▶ [ASSIGNMENT]
Given the material below, output exactly the lines from the line with "lambda expression creates" to the line with "- In this case, the", both ends included, and no other lines.

▶ [TASK INPUTS]
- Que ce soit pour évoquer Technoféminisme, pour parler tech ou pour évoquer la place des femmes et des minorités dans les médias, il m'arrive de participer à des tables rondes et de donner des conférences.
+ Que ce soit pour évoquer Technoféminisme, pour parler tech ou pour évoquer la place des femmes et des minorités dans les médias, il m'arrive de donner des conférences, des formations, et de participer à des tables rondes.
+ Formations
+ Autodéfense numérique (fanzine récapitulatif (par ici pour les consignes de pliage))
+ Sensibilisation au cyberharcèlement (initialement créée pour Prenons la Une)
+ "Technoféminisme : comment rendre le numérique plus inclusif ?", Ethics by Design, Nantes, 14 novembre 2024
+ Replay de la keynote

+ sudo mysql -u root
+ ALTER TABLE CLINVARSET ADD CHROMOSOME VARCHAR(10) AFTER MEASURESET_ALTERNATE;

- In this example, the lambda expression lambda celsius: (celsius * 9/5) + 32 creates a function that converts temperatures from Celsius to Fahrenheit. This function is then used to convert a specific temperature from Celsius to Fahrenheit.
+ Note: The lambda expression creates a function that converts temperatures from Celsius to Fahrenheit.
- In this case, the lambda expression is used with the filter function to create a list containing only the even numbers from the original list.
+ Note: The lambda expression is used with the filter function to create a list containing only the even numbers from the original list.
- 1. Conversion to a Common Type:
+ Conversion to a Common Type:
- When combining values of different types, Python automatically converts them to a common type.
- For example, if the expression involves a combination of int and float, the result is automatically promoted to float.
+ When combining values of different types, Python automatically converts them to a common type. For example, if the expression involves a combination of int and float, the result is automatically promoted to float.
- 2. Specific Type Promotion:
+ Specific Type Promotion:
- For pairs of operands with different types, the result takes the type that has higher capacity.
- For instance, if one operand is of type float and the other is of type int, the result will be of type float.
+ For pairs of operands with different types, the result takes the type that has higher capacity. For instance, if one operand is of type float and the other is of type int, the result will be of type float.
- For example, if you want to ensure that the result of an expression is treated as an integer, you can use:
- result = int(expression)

▶ [RESULT FOR THIS TASK]
+ Note: The lambda expression creates a function that converts temperatures from Celsius to Fahrenheit.
- In this case, the lambda expression is used with the filter function to create a list containing only the even numbers from the original list.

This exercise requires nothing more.